* **Records contained in a dataset**:
☆ ☆ ☆ ☆ ☆ ☆ ☆
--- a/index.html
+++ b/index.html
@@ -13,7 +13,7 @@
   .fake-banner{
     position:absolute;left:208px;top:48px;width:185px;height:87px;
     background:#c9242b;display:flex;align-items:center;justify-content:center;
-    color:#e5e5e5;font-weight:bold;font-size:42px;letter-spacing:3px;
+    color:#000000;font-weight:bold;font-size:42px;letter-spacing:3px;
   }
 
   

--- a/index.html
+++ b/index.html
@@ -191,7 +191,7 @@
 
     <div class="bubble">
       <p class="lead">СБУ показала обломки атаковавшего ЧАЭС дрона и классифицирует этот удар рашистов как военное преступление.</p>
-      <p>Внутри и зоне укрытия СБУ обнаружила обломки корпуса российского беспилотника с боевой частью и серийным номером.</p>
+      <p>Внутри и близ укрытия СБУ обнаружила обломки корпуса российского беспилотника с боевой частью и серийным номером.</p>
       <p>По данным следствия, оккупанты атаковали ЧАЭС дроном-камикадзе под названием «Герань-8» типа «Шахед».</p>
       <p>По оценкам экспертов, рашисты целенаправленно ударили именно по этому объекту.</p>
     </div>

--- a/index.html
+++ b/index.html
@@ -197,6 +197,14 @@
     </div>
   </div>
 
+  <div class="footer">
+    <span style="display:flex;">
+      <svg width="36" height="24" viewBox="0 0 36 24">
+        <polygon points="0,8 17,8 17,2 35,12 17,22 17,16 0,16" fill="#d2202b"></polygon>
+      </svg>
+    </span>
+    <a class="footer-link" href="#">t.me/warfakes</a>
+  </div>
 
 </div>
☆ ☆ ☆ ☆ ☆ ☆ ☆
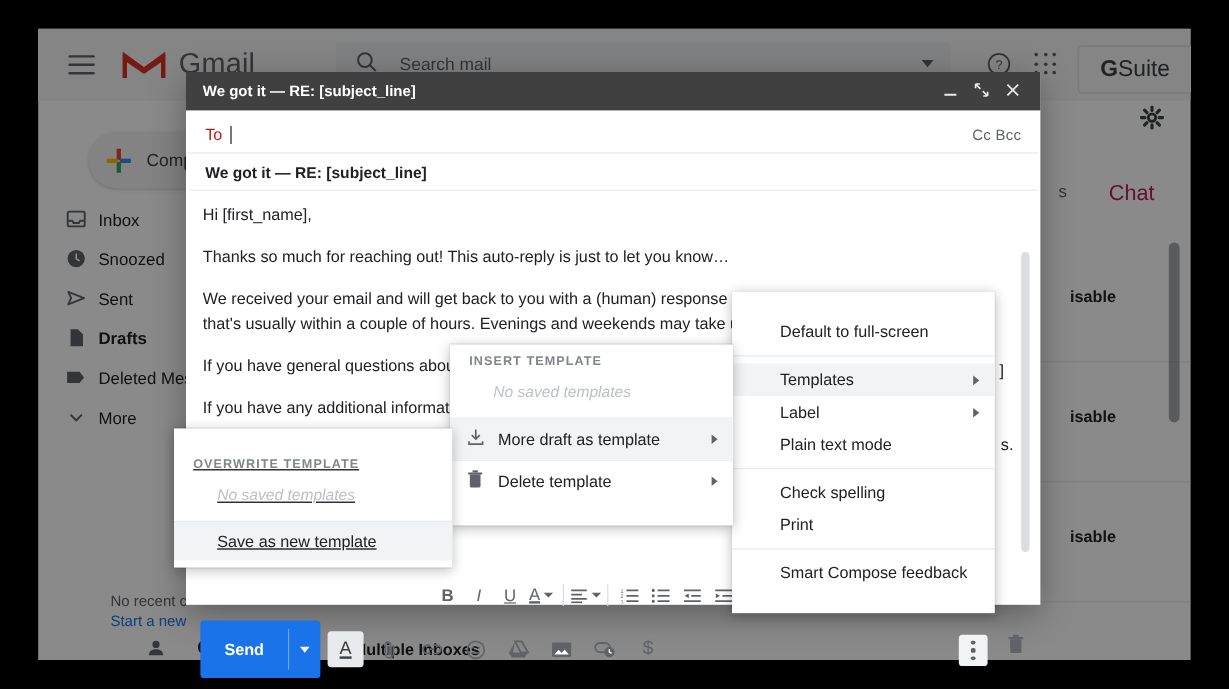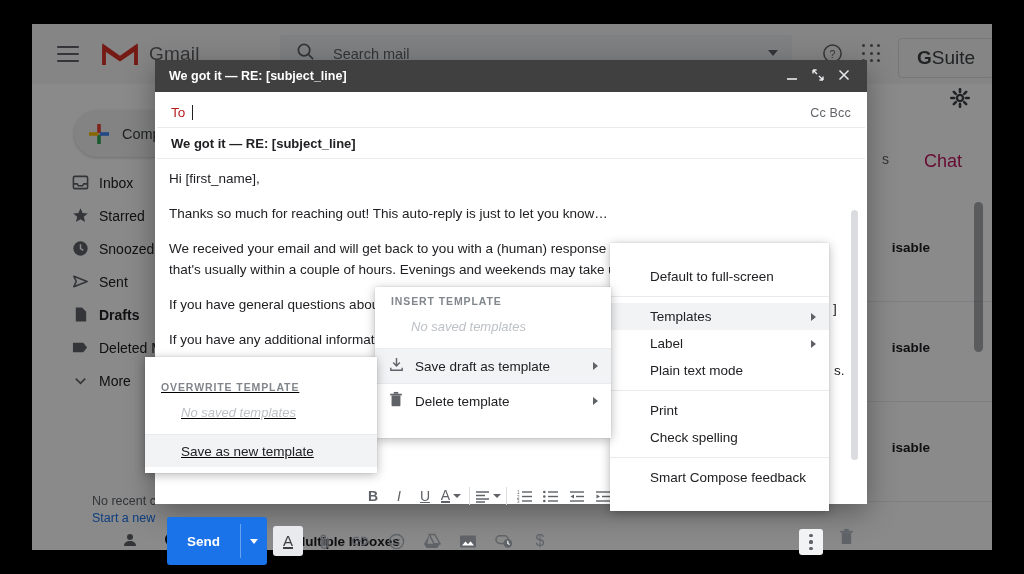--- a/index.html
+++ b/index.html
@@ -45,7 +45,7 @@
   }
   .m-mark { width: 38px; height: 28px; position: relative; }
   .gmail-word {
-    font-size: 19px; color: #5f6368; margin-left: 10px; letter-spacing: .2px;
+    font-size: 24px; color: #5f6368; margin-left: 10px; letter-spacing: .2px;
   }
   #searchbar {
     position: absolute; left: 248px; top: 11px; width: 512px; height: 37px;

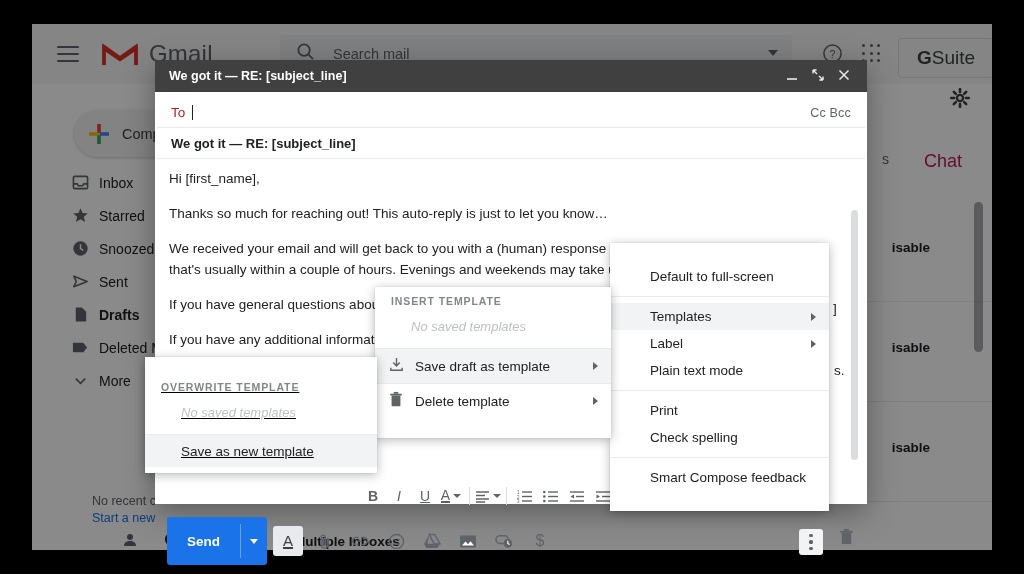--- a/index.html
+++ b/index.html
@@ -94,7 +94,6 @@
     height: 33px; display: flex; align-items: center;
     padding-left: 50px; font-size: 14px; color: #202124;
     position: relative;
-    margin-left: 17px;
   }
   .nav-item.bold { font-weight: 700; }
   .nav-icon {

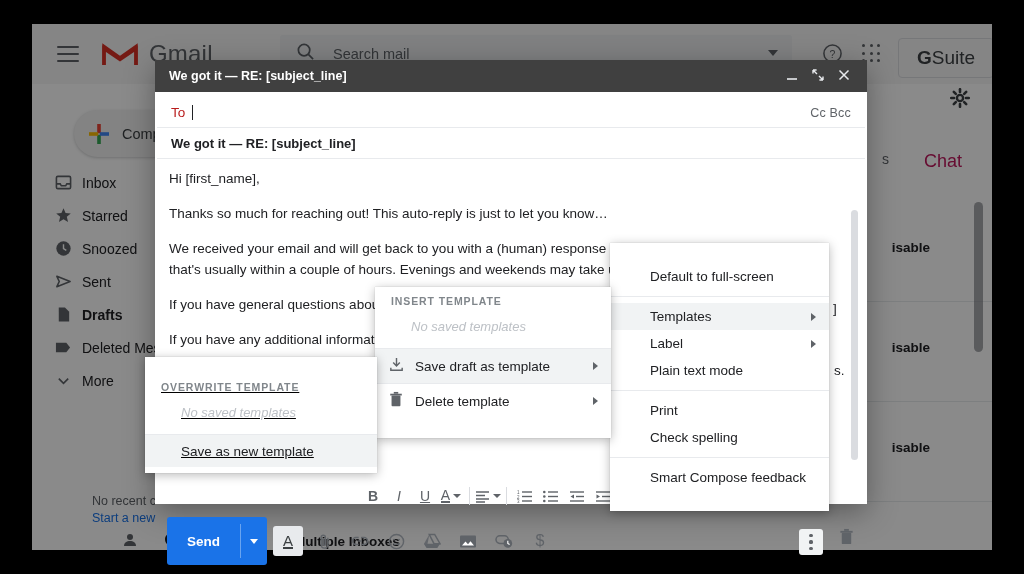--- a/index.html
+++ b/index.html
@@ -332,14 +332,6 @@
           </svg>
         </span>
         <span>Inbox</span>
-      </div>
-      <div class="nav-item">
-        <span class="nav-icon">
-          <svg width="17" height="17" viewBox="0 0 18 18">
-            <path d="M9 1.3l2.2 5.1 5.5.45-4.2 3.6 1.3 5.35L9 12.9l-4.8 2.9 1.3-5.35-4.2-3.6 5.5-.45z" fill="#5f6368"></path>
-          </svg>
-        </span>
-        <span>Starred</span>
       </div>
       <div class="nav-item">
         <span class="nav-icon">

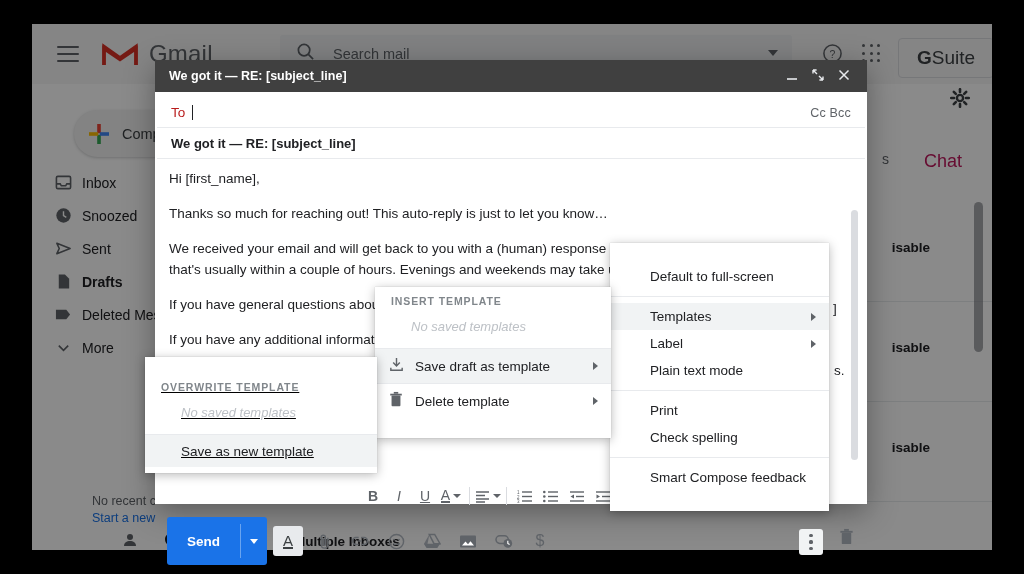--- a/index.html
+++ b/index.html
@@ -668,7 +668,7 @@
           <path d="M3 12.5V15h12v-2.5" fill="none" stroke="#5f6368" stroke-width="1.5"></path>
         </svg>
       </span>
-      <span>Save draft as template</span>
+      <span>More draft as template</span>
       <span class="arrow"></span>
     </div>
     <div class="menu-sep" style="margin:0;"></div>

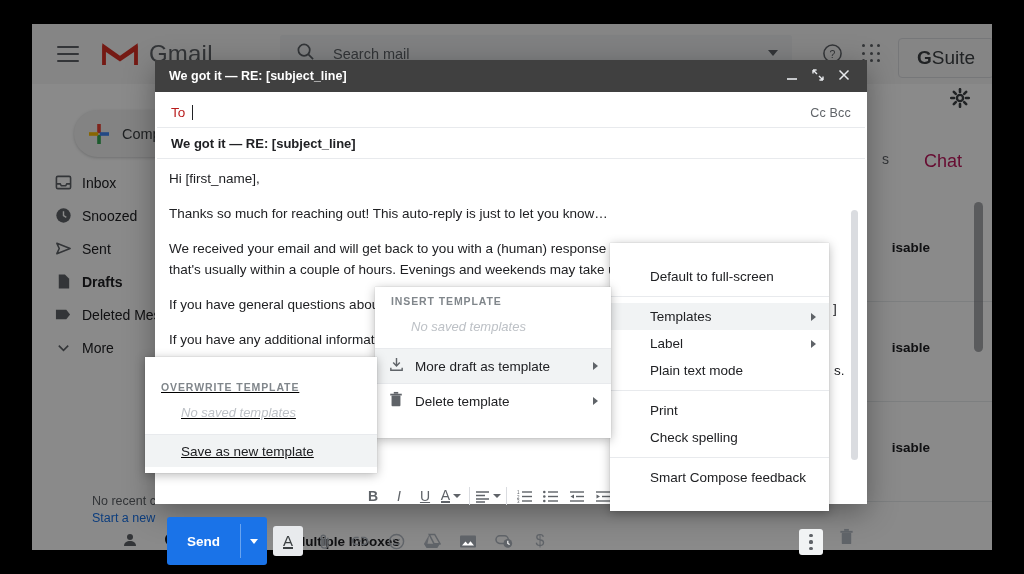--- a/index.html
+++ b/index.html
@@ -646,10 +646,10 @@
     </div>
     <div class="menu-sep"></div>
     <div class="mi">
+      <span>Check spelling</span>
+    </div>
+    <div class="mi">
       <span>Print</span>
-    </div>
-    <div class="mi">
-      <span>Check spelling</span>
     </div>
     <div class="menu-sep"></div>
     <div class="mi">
☆ ☆ ☆ ☆ ☆ ☆ ☆
* **Task item**: Wherever a line in the records contains the word "width", copy that line.

* **Task output**:
     position:absolute;left:208px;top:48px;width:185px;height:87px;
+      <svg width="36" height="24" viewBox="0 0 36 24">
   .m-mark { width: 38px; height: 28px; position: relative; }
     position: absolute; left: 248px; top: 11px; width: 512px; height: 37px;
-          <svg width="17" height="17" viewBox="0 0 18 18">
           <path d="M3 12.5V15h12v-2.5" fill="none" stroke="#5f6368" stroke-width="1.5"></path>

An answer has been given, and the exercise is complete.